By Daan de Wit
Translated by Ben Kearney
Revolutions - be they spontaneous or not - are more appealing than wars. They cost less in terms of blood and money. This explains the great interest taken by the West in the development of programs designed to bring about revolutions. These programs make use of a template, a pattern. This can be seen in the color revolutions in Eastern Europe and the Green Revolution in Iran. Now we have the Arab wave, and again the same elements are back.
This is part 2 of The Western influence on the Arab Spring. Read part 1.
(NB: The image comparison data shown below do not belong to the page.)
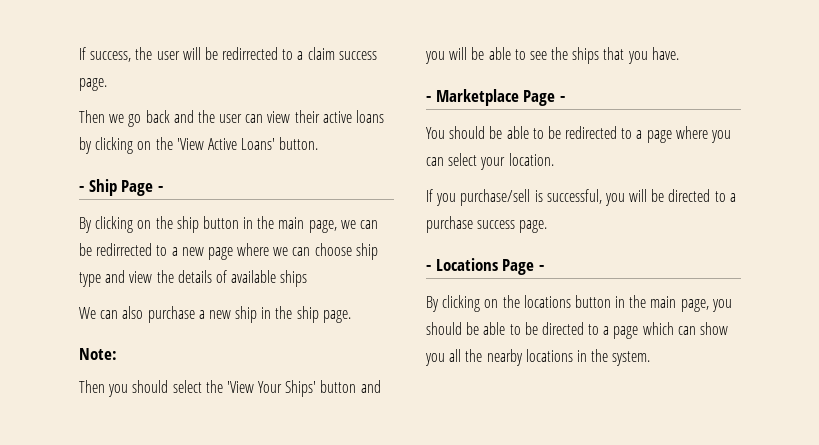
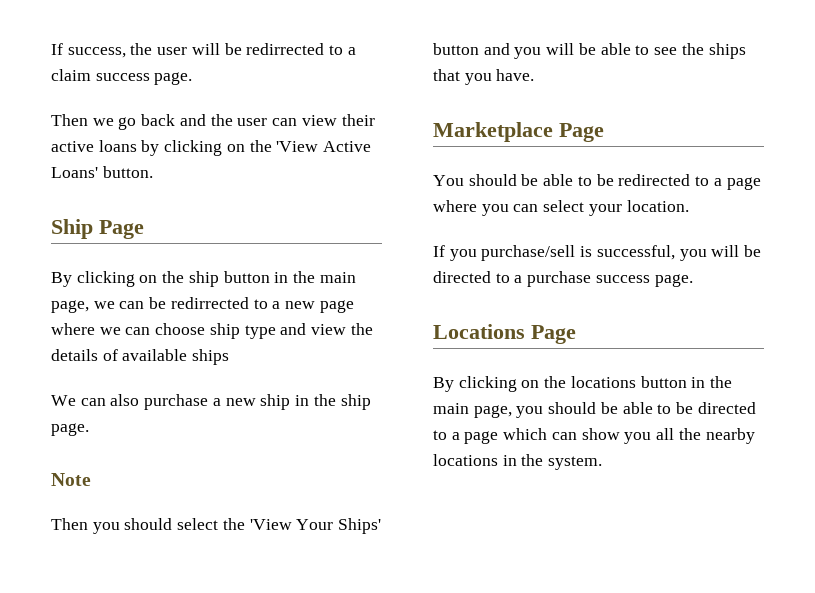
[79,186,84,192] - -> (153, 172) none
[157,186,163,192] - -> (144, 229) none
[79,348,117,360] Note: -> [51,473,91,486] Note
[426,96,431,102] - -> (535, 75) none
[559,96,565,102] - -> (604, 132) none
[426,265,431,271] - -> (693, 280) none
[538,265,544,271] - -> (576, 334) none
The group of young Egyptian activists emanating from the strike action, and known therefore as the April 6 Youth Movement, choose a logo modeled after the logo of Otpor. And a few of the April 6 members travel to Serbia to meet the people behind Otpor. The New York Times quotes another possible influence, namely The Academy of Change. One of the goals of the organization: 'To reshape the minds and enable them to manage the change.' The academy is described as 'sort of like Karl Marx, and we are like Lenin, said Basem Fathy, another organizer who sometimes works with the April 6 Youth Movement and is also the project director at the Egyptian Democratic Academy, which receives grants from the United States and focuses on human rights and election-monitoring. During the protesters’ occupation of Tahrir Square, he said, he used his connections to raise about $5,100 from Egyptian businessmen to buy blankets and tents.' The Academy of Change was founded in London and is based in Qatar.
Crucial step: Facebook
Someone who often teams up with Ahmed Maher is Wael Ghonim, a central figure in the April 6 movement who works as a marketing executive for Google: 'I worked in marketing, and I knew that if you build a brand you can get people to trust the brand.' He is the man who took the crucial step of setting up the Facebook group We Are All Khalid Said. 'Prior to the murder of Khaled Said, there were blogs and YouTube videos that existed about police torture, but there wasn’t a strong community around them,' says Jillian C. York, the project coordinator for the OpenNet Initiative of the Berkman Center for the Internet and Society at Harvard University. 'This case changed that.'
Ghonim's Facebook page became a huge success: 473,000 people used the site to organize. Ghonim is part of the team surrounding Nobel Prize winner Mohamed ElBaradei, the former chairman of the International Atomic Energy Agency, the founder of the National Association for Change, the darling of the West and the favorite candidate for the transitional post-Mubarak phase. Ghonim 'repeatedly hammered home a simple message: “This is your country; a government official is your employee who gets his salary from your tax money, and you have your rights.” He took special aim at the distortions of the official media, because when the people “distrust the media then you know you are not going to lose them”,' writes The New York Times.
James Bond camp
One week before the protests against Mubarak broke out, organizers from the Academy of Change arrived in Cairo. They came to train the unorganized group of demonstrators. Increasingly they began making use of advice from hands-on experts from Tunisia and Serbia. During this type of training the advice offered can be very specific: how to upload information anonymously and at the same time permanently erase the original files. In 2006 the leaders of Otpor held a workshop in Dubai that was described by one of the participants as 'a James Bond camp for revolutionaries'.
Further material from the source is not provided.